Eine junge Kunstgattung: Bestandsaufnahme des Environments im Hamburger Bahnhof

Environment, Installation, narrative Räume: Der Hamburger Bahnhof zeigt auf 3200 Quadratmetern, wie sich das Genre seit den 50ern entwickelte.

„Soll ich meine Beziehung zur Wirklichkeit auf ein Minimum reduzieren?“ „Bin ich gefangen in einem Geflecht?“ Eine Antwort gibt es auf diese Fragen nicht. Sie kommen und vergehen als Projektion im abgedunkelten Raum. Da taucht schon die nächste auf: „Wächst Unbehagen von selbst?“ Peter Fischli und David Weiss waren immer schon gut für ein Wundern über die Welt.

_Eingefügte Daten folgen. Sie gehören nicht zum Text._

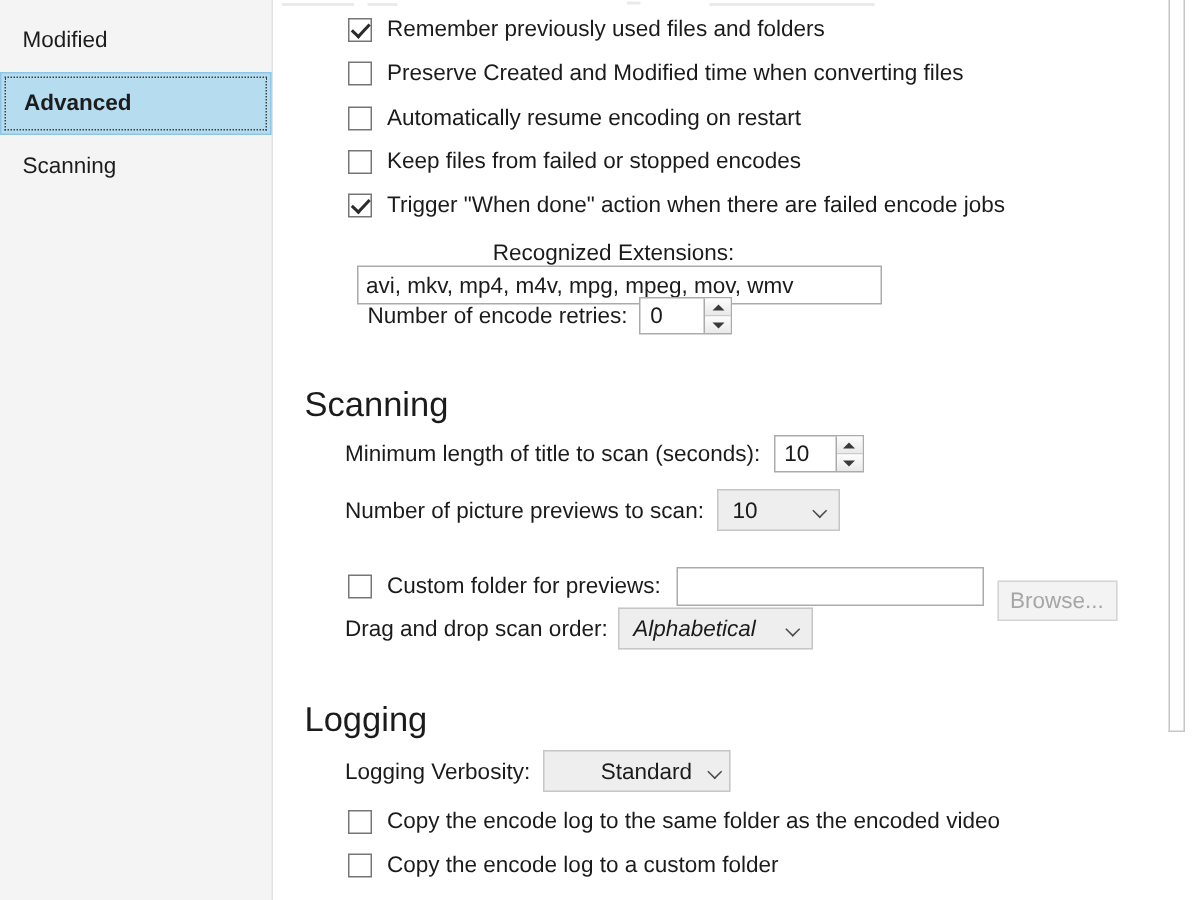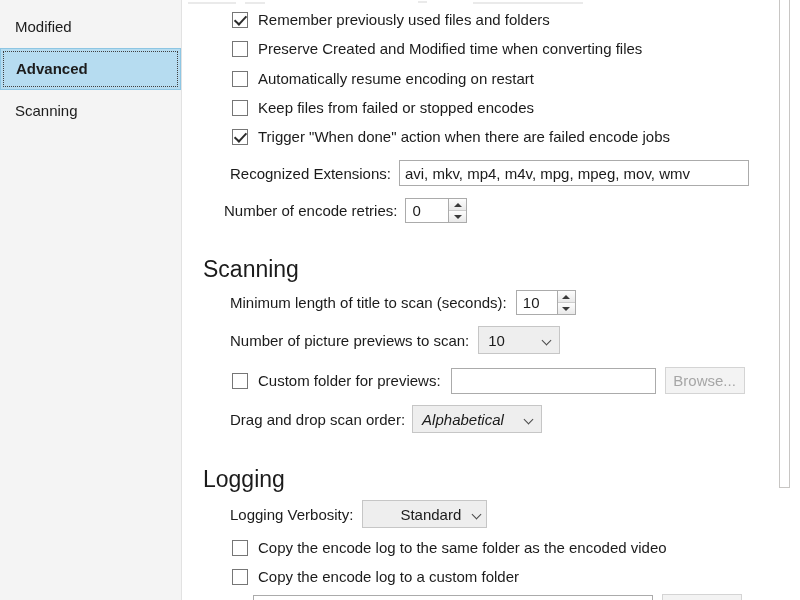--- a/index.html
+++ b/index.html
@@ -206,21 +206,21 @@
     height: 27px;
     border: 1px solid #c6c6c6;
     background: #f0f0f0;
     box-sizing: border-box;
     display: flex;
     align-items: center;
     justify-content: center;
     font-size: 15px;
     color: #1b1b1b;
   }
-  .btn.disabled { color: #a6a6a6; border-color: #d4d4d4; background: #f3f3f3; }
+  .btn.disabled { color: #a6a6a6; border-color: #d4d4d4; background: #f3f3f3; margin-top: 20px; }
 
   
   .ghost {
     position: absolute;
     left: 0; top: 0;
     width: 617px; height: 5px;
     overflow: hidden;
     opacity: .30;
   }
   .ghost .gl {
@@ -275,26 +275,26 @@
     <div class="row" style="left:49px; top:99px;">
       <span class="cb"></span>
       <span class="lbl">Keep files from failed or stopped encodes</span>
     </div>
 
     <div class="row" style="left:49px; top:128px;">
       <span class="cb checked"></span>
       <span class="lbl">Trigger "When done" action when there are failed encode jobs</span>
     </div>
 
-    <div class="row" style="left:47px; top:160px;">
+    <div class="row" style="left:47px; top:160px;flex-direction:column;">
       <span class="lbl">Recognized Extensions:</span>
       <span class="tbox" style="width:350px; margin-left:8px;text-align:right;">avi, mkv, mp4, m4v, mpg, mpeg, mov, wmv</span>
     </div>
 
-    <div class="row" style="left:41px; top:198px;">
+    <div class="row" style="left:62px; top:198px;">
       <span class="lbl">Number of encode retries:</span>
       <span class="spin" style="width:62px; margin-left:8px;">
         <span class="val" style="width:43px;">0</span>
         <span class="btns">
           <div>
               <i class="arrow-up"></i>
             </div>
           <div>
               <i class="arrow-dn"></i>
             </div>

Sie haben Flughäfen und Blumengebinde fotografiert, umwerfend komische Tonfiguren geformt, dem Frankfurter Museum für Moderne Kunst eine künstliche Abstellkammer unter einer Treppe beschert, aus Wurstscheiben kleine Szenen arrangiert.

Darin besteht gerade der schöne Widerspruch: Das Schweizer Künstlerduo hat sich mit einer so umwerfenden Ernsthaftigkeit den Dingen des Alltags gewidmet und einer neuen lakonischen Betrachtung unterzogen, dass es zum Lachen reizt. „Driftet alles auseinander?“ Der auf der Ausstellungswand im Hamburger Bahnhof verblassenden Schrift möchte man ein „Ja!“ hinterherrufen, schließlich diffundiert alles im Saal. Keine Frage hält sich länger als ein paar Sekunden, der Raum bleibt so in Bewegung und der Besucher in ihm.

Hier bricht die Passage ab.